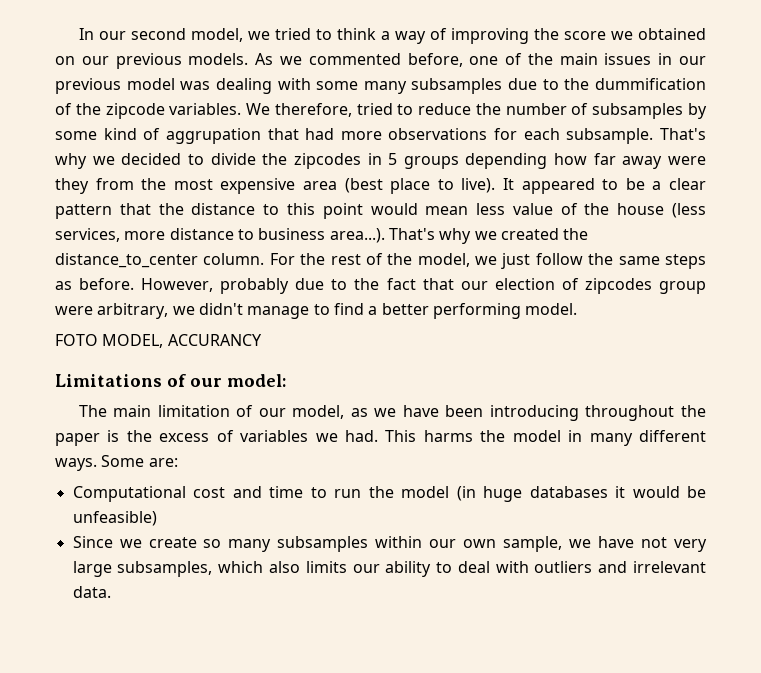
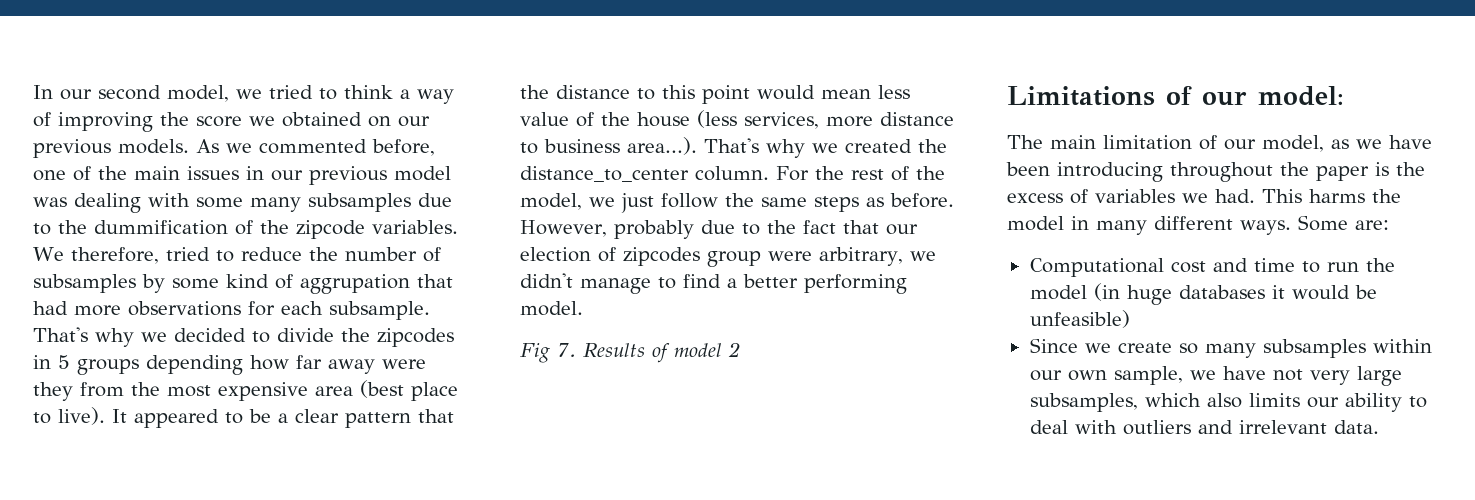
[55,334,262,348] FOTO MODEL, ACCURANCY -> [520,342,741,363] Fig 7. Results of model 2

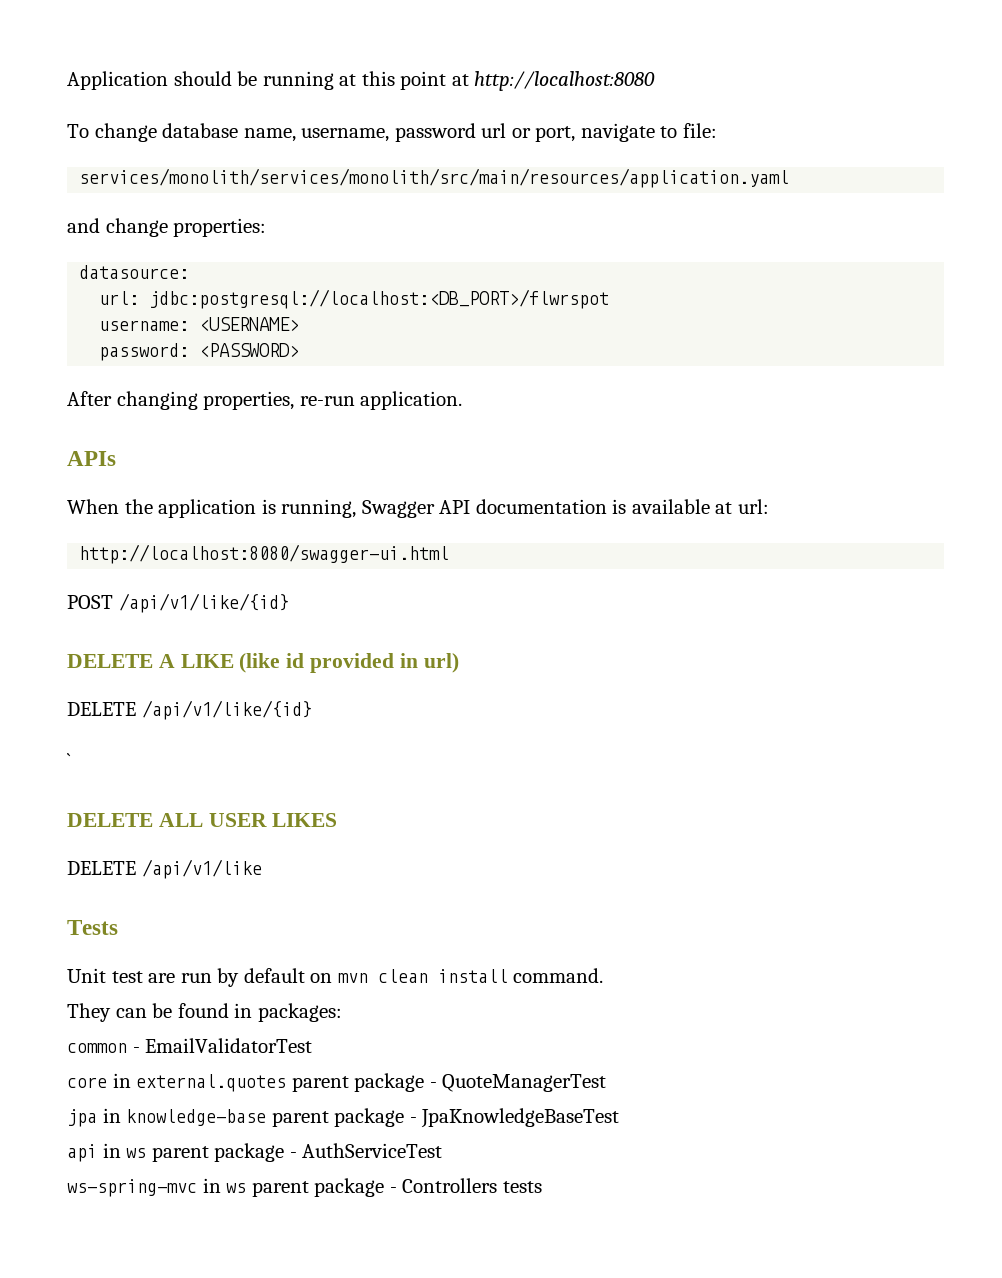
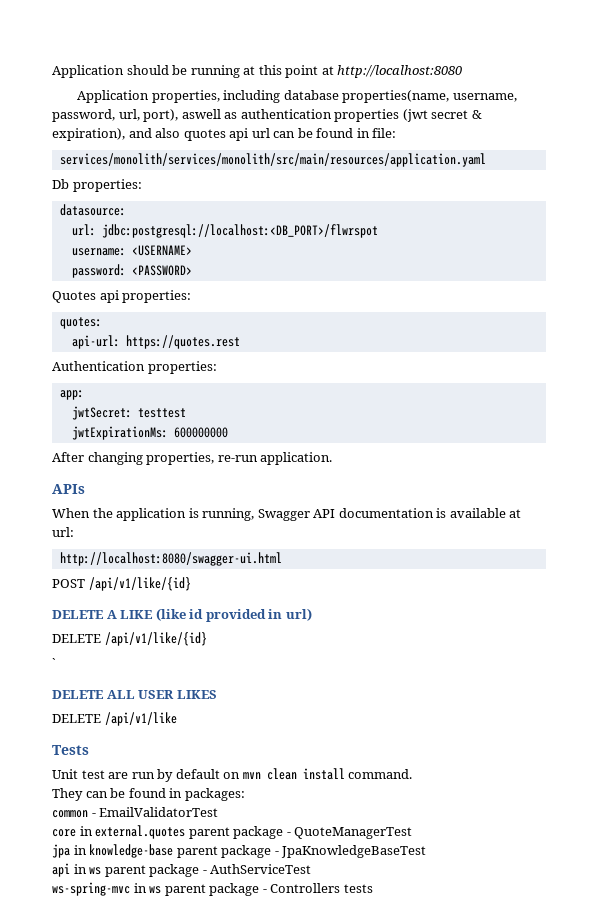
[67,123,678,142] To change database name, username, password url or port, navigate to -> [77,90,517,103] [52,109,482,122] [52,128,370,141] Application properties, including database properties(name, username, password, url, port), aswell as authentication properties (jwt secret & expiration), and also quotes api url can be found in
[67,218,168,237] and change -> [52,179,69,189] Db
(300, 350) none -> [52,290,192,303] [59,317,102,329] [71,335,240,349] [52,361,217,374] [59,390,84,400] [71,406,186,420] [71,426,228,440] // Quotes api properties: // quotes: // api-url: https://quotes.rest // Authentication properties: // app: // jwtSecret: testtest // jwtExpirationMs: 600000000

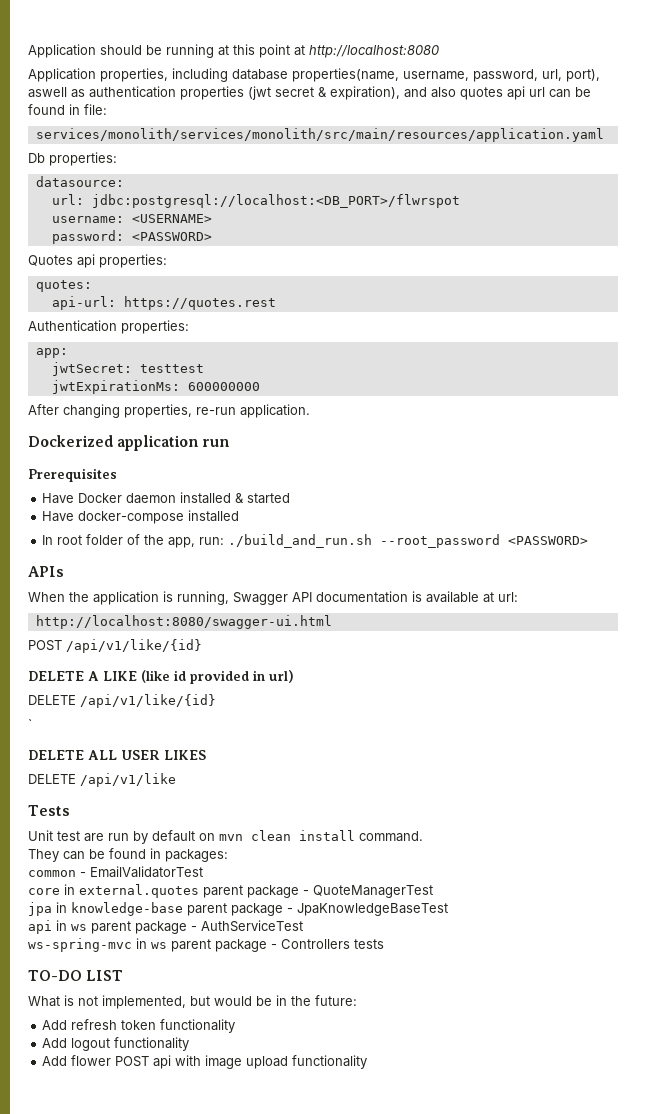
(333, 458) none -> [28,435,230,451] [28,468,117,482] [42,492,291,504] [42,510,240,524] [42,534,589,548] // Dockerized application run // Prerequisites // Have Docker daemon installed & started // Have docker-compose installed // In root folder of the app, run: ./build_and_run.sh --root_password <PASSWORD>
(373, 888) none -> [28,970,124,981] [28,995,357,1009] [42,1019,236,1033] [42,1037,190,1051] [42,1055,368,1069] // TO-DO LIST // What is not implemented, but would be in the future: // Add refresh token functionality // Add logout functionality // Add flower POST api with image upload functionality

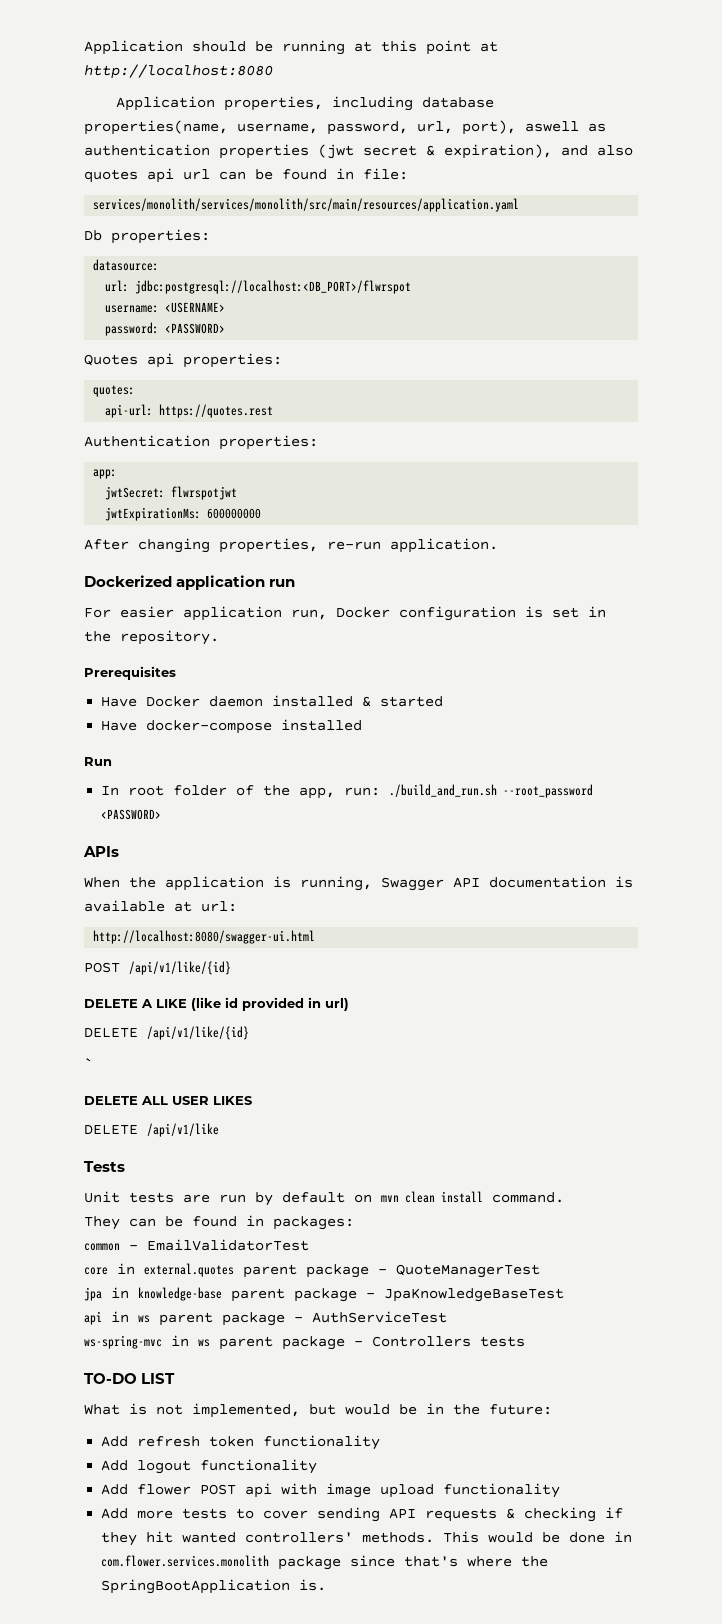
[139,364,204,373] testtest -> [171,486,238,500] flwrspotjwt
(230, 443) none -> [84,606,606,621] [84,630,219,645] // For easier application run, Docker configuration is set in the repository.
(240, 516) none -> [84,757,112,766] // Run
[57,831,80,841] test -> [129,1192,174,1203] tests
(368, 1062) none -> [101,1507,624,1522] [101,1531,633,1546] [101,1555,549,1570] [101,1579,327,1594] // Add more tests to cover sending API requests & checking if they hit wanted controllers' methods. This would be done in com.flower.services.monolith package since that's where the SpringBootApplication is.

★ ★ ★ ★ ★

Quote every entry exactly, with the pictures omitted.

Exercise response:
[55,334,262,348] FOTO MODEL, ACCURANCY -> [520,342,741,363] Fig 7. Results of model 2

[67,123,678,142] To change database name, username, password url or port, navigate to -> [77,90,517,103] [52,109,482,122] [52,128,370,141] Application properties, including database properties(name, username, password, url, port), aswell as authentication properties (jwt secret & expiration), and also quotes api url can be found in
[67,218,168,237] and change -> [52,179,69,189] Db
(300, 350) none -> [52,290,192,303] [59,317,102,329] [71,335,240,349] [52,361,217,374] [59,390,84,400] [71,406,186,420] [71,426,228,440] // Quotes api properties: // quotes: // api-url: https://quotes.rest // Authentication properties: // app: // jwtSecret: testtest // jwtExpirationMs: 600000000

(333, 458) none -> [28,435,230,451] [28,468,117,482] [42,492,291,504] [42,510,240,524] [42,534,589,548] // Dockerized application run // Prerequisites // Have Docker daemon installed & started // Have docker-compose installed // In root folder of the app, run: ./build_and_run.sh --root_password <PASSWORD>
(373, 888) none -> [28,970,124,981] [28,995,357,1009] [42,1019,236,1033] [42,1037,190,1051] [42,1055,368,1069] // TO-DO LIST // What is not implemented, but would be in the future: // Add refresh token functionality // Add logout functionality // Add flower POST api with image upload functionality

[139,364,204,373] testtest -> [171,486,238,500] flwrspotjwt
(230, 443) none -> [84,606,606,621] [84,630,219,645] // For easier application run, Docker configuration is set in the repository.
(240, 516) none -> [84,757,112,766] // Run
[57,831,80,841] test -> [129,1192,174,1203] tests
(368, 1062) none -> [101,1507,624,1522] [101,1531,633,1546] [101,1555,549,1570] [101,1579,327,1594] // Add more tests to cover sending API requests & checking if they hit wanted controllers' methods. This would be done in com.flower.services.monolith package since that's where the SpringBootApplication is.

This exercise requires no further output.